The model works perfectly on my jupyter notebook. I am using Tensorflow version: 2.3.0-dev20200617, I also was able to generate the tflite file using the following snippet:

converter = tf.lite.TFLiteConverter.from_keras_model(partial_model)
tflite_model = converter.convert()

with tf.io.gfile.GFile('goog_nmt_v2.tflite', 'wb') as f:
  f.write(tflite_model)

However when I used the generated tflite model to get predictions on android, it throws the error java.lang.IllegalArgumentException: Internal error: Failed to run on the given Interpreter: tensorflow/lite/kernels/concatenation.cc:73 t->dims->data[d] != t0->dims->data[d] (8 != 1) Node number 84 (CONCATENATION) failed to prepare.

This is strange because I have provided the exact same input dimensions as I did in my jupyter notebook. Here is the java code that is used to test (dummy inputs) if model runs on android:

 HashMap<Integer, Object> outputVal = new HashMap<>();
        for(int i=0; i<2; i++) outputVal.put(i, new float[1][5]);
        float[][] inp_test = new float[1][8];
        float[][] enc_hidden = new float[1][1024];
        float[][] dec_input = new float[1][1];
        float[][] dec_test = new float[1][8];

        tfLite.runForMultipleInputsOutputs(new Object[] {inp_test,enc_hidden, dec_input, dec_test},outputVal);

And here are my gradle dependencies:

dependencies {
    implementation fileTree(dir: 'libs', include: ['*.jar'])
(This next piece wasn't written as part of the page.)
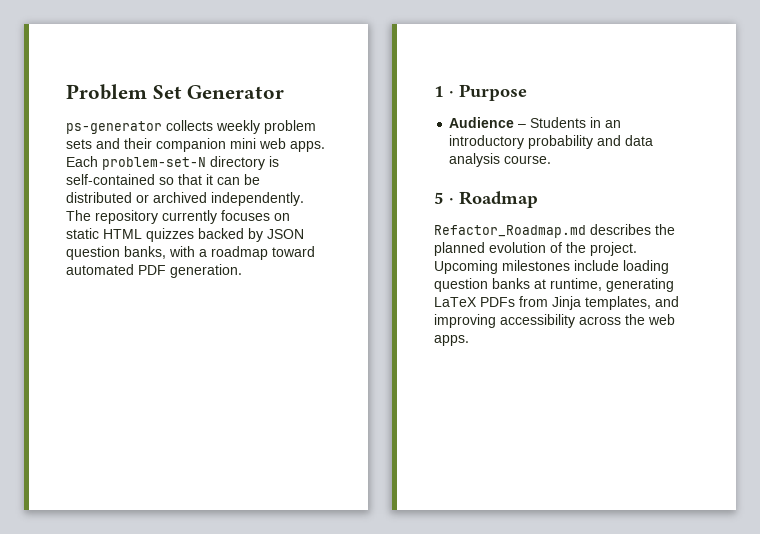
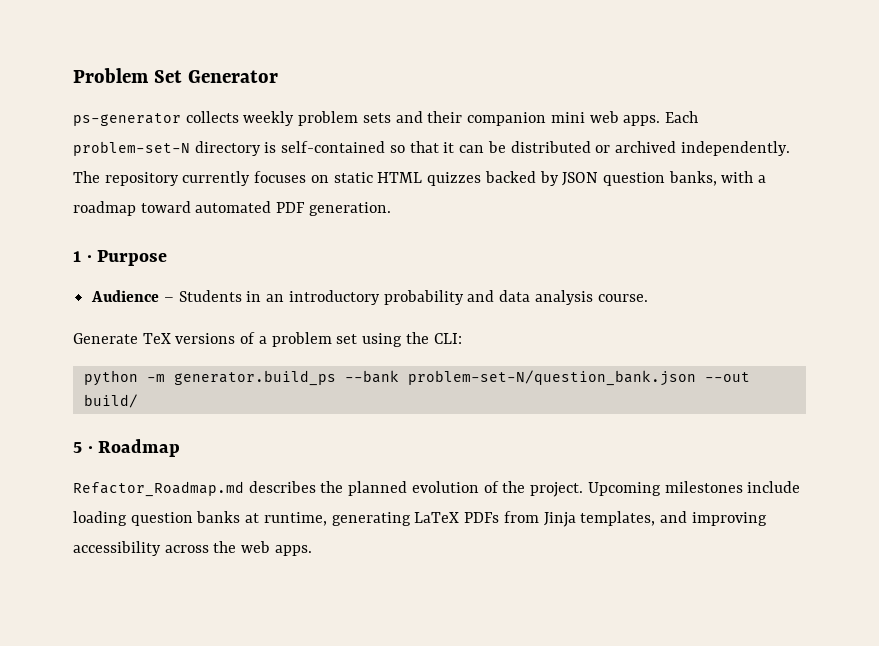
+ Generate TeX versions of a problem set using the CLI:
+ python -m generator.build_ps --bank problem-set-N/question_bank.json --out build/

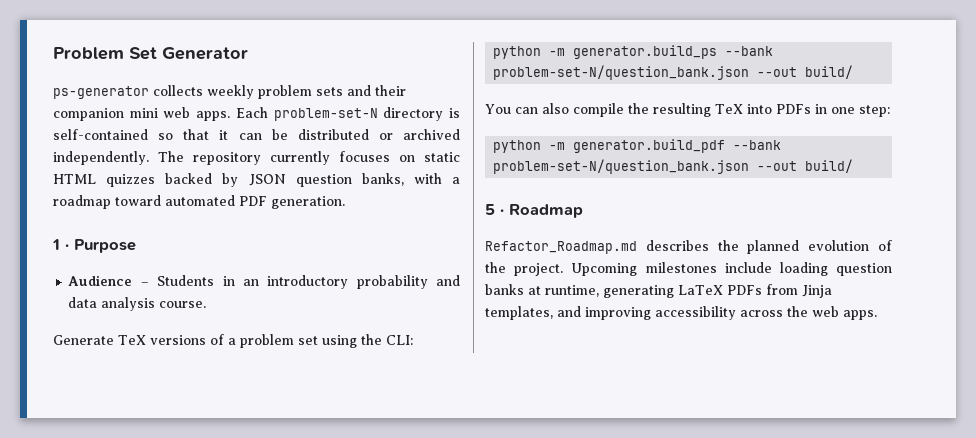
+ You can also compile the resulting TeX into PDFs in one step:
+ python -m generator.build_pdf --bank problem-set-N/question_bank.json --out build/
    implementation 'androidx.appcompat:appcompat:1.1.0'
    implementation 'org.tensorflow:tensorflow-lite:0.0.0-nightly'
    implementation 'org.tensorflow:tensorflow-lite-select-tf-ops:0.0.0-nightly'
    // This dependency adds the necessary TF op support.
    implementation 'androidx.constraintlayout:constraintlayout:1.1.3'
    testImplementation 'junit:junit:4.12'
    androidTestImplementation 'androidx.test.ext:junit:1.1.1'
    androidTestImplementation 'androidx.test.espresso:espresso-core:3.2.0'
}

As the error pointed, there was something wrong with dimensions at node 84. So I went ahead and visualised the tflite file using Netron. I have zoomed the concatenation node, you can find the pic of the node along with input and output dimensions here. You can find the whole generated graph here.

As it turns out, the concatenation node at location 84 isn't actually concatenating, you can see this from the input and output dimensions. It just spits out a 1X1X1 matrix after processing 1X1X1 and 1X1X256 matrix. I know tflite graph isn't same as the original model graph since a lot of operations are replaced and even removed for optimisations but this seems a little odd.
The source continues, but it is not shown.